> **Task objective**
Please, from the entries below, transcribe exactly the lines that begin at the line with "для просмотра информационная</div>" and end at the line with "line-height: 14px;", without the pictures.

(Supplied material Opens)

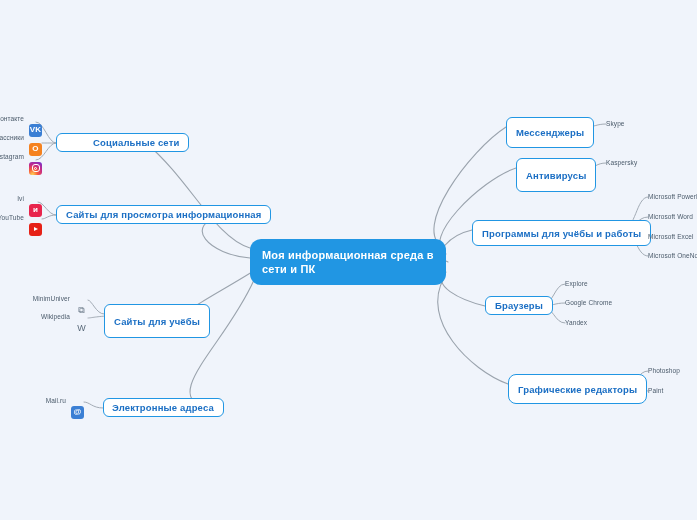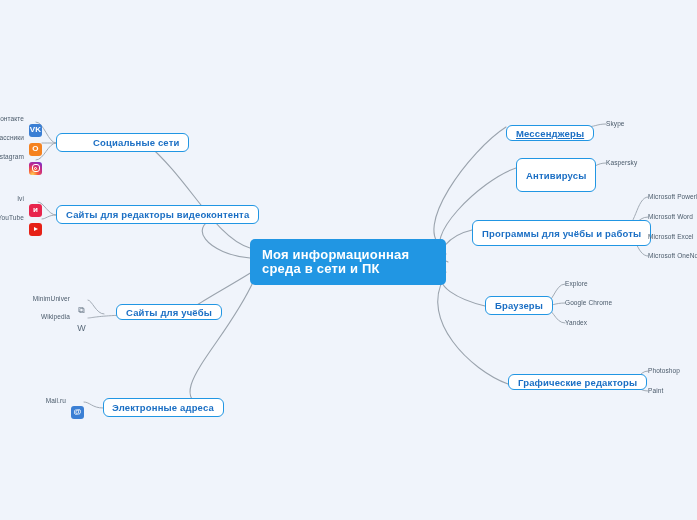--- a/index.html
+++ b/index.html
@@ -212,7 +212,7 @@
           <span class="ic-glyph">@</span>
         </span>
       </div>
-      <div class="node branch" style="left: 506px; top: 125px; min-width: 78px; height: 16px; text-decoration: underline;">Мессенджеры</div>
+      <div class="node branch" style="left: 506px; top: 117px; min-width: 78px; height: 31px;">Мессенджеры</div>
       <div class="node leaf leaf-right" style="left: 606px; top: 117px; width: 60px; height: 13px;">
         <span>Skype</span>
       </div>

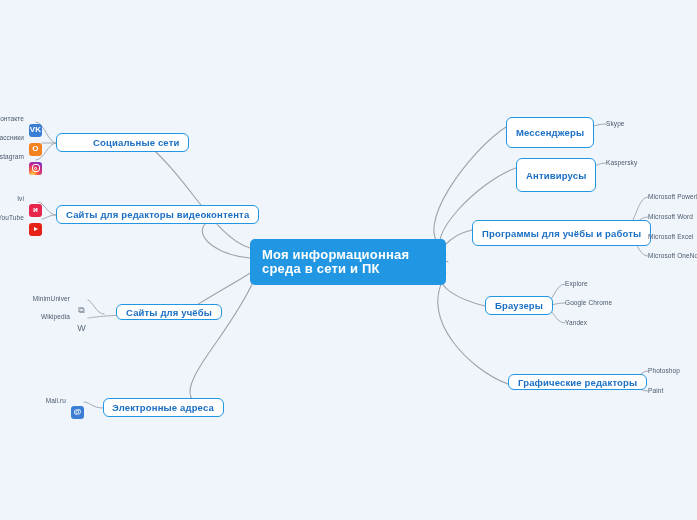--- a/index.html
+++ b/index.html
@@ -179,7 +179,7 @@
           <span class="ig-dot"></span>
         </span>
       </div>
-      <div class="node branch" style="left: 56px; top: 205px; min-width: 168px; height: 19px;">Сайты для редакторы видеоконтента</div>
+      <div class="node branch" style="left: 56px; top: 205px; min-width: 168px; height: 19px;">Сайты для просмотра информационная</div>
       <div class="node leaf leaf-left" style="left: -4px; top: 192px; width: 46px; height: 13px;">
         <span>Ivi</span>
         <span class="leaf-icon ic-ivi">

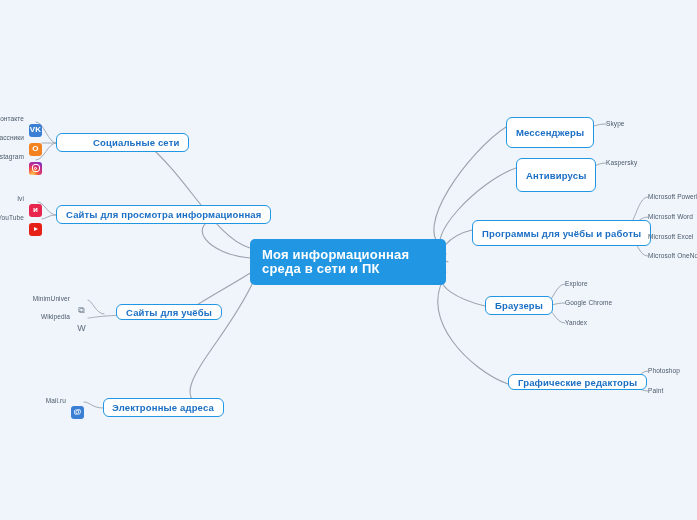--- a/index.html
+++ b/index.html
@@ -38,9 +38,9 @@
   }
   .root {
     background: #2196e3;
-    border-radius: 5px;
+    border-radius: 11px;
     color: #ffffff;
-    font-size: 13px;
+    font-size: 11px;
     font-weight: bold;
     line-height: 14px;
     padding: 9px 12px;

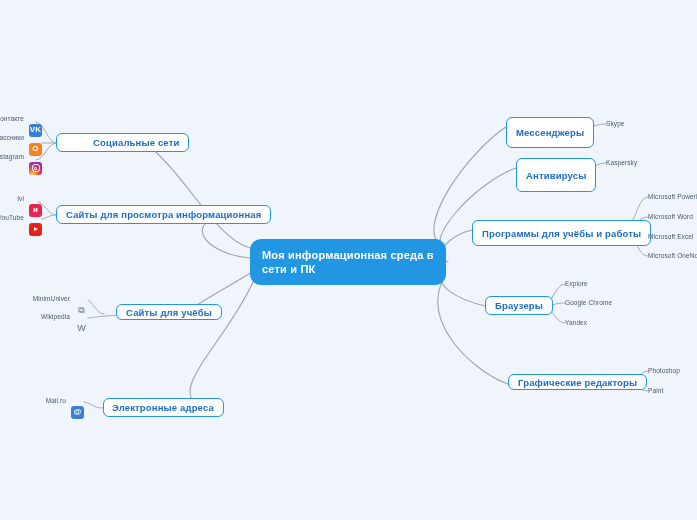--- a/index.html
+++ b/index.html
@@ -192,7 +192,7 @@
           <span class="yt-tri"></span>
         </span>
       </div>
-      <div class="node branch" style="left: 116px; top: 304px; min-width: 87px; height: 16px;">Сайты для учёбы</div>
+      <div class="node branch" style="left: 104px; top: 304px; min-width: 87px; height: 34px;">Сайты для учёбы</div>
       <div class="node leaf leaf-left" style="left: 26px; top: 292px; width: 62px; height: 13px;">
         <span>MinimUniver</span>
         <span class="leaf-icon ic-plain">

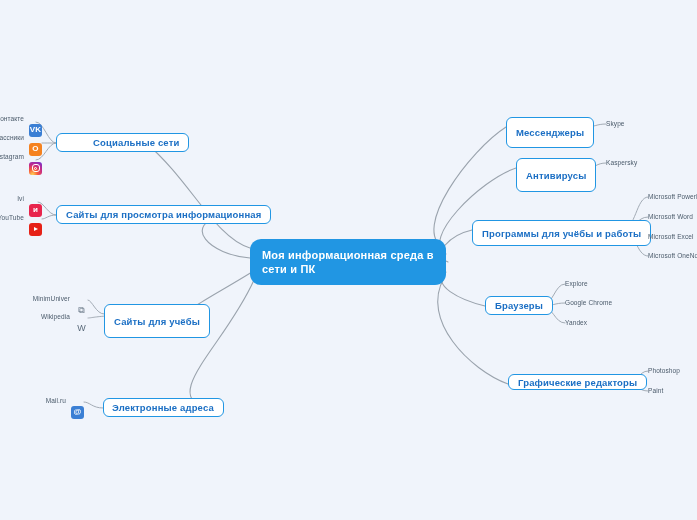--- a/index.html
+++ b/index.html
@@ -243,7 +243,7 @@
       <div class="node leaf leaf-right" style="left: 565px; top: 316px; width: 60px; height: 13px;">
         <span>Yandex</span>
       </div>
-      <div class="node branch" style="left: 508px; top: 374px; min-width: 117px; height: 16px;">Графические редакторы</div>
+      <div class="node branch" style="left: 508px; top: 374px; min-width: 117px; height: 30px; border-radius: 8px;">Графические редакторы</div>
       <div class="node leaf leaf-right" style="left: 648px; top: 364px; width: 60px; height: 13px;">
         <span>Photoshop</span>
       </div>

(Supplied material Closes)
(Supplied material Opens)

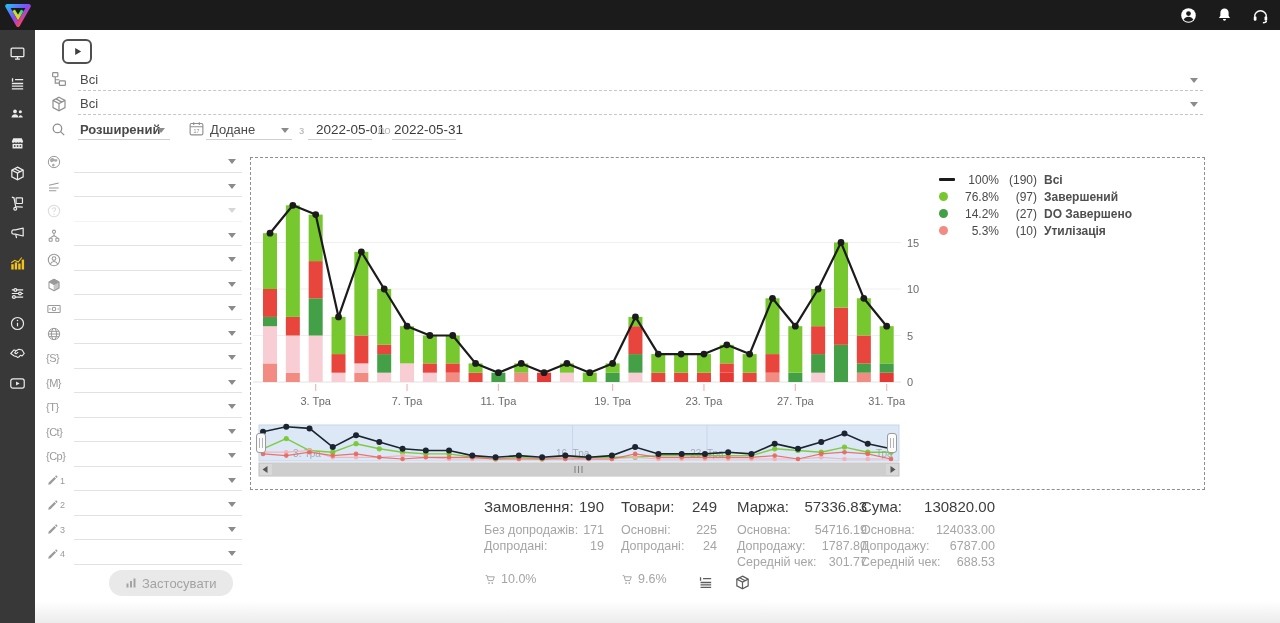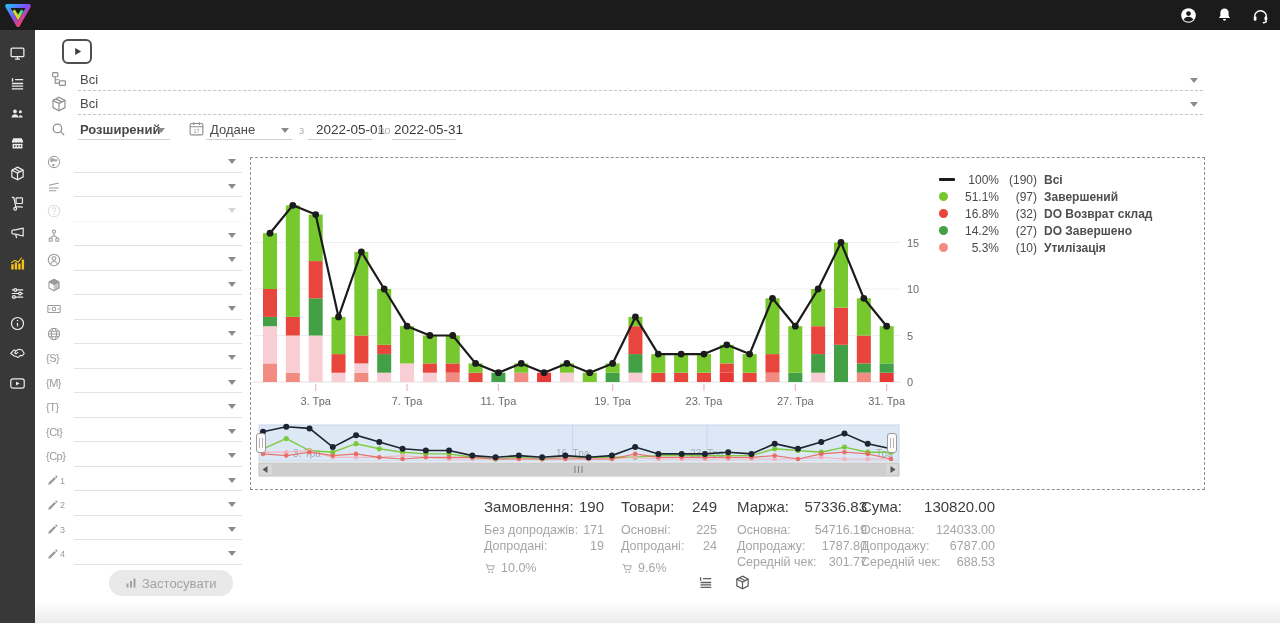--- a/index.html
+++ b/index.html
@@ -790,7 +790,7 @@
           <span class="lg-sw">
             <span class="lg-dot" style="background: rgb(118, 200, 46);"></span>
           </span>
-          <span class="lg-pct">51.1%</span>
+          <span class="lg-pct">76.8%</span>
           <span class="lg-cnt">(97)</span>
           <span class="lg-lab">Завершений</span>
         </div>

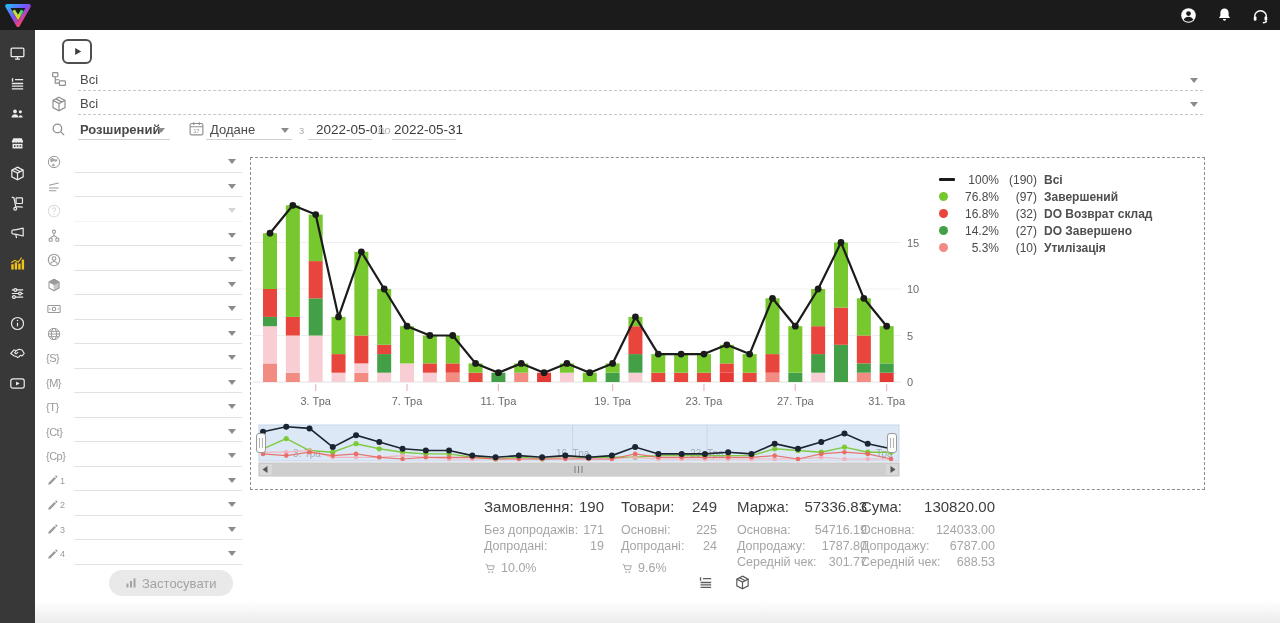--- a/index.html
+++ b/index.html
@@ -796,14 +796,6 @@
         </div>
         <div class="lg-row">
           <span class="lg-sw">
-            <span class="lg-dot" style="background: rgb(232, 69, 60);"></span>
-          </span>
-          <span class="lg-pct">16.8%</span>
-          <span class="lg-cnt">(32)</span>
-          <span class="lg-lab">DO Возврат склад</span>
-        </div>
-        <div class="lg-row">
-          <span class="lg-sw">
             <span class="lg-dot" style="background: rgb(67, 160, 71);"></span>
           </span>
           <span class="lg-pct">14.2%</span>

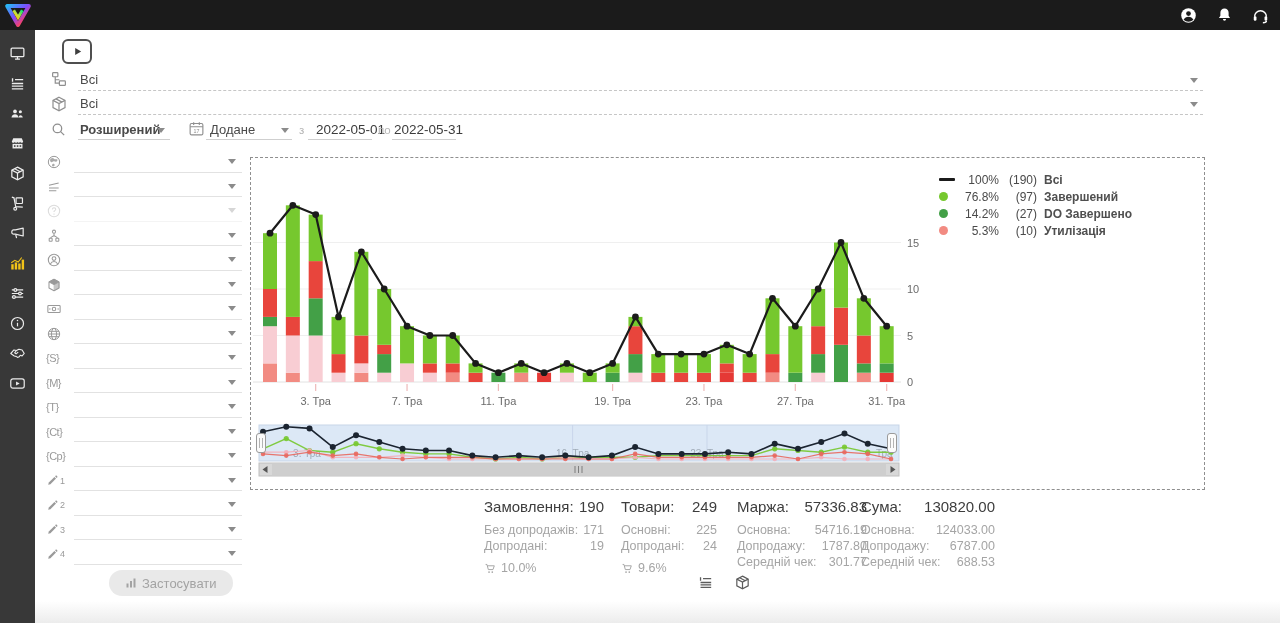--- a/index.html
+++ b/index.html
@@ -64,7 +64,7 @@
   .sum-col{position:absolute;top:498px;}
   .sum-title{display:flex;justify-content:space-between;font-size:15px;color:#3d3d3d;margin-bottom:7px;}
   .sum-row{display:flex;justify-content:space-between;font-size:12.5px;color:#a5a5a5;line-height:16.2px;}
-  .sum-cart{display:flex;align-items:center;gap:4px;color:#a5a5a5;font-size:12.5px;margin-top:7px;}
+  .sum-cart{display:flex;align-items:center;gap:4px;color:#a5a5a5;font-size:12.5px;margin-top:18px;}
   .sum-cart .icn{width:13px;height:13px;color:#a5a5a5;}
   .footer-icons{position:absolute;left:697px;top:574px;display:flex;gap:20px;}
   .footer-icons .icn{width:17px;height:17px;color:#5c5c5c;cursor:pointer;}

(Supplied material Closes)

> **Exercise response**
+      <div class="node branch" style="left: 56px; top: 205px; min-width: 168px; height: 19px;">Сайты для просмотра информационная</div>
       <div class="node leaf leaf-left" style="left: -4px; top: 192px; width: 46px; height: 13px;">
         <span>Ivi</span>
         <span class="leaf-icon ic-ivi">

--- a/index.html
+++ b/index.html
@@ -38,9 +38,9 @@
   }
   .root {
     background: #2196e3;
-    border-radius: 5px;
+    border-radius: 11px;
     color: #ffffff;
-    font-size: 13px;
+    font-size: 11px;
     font-weight: bold;
     line-height: 14px;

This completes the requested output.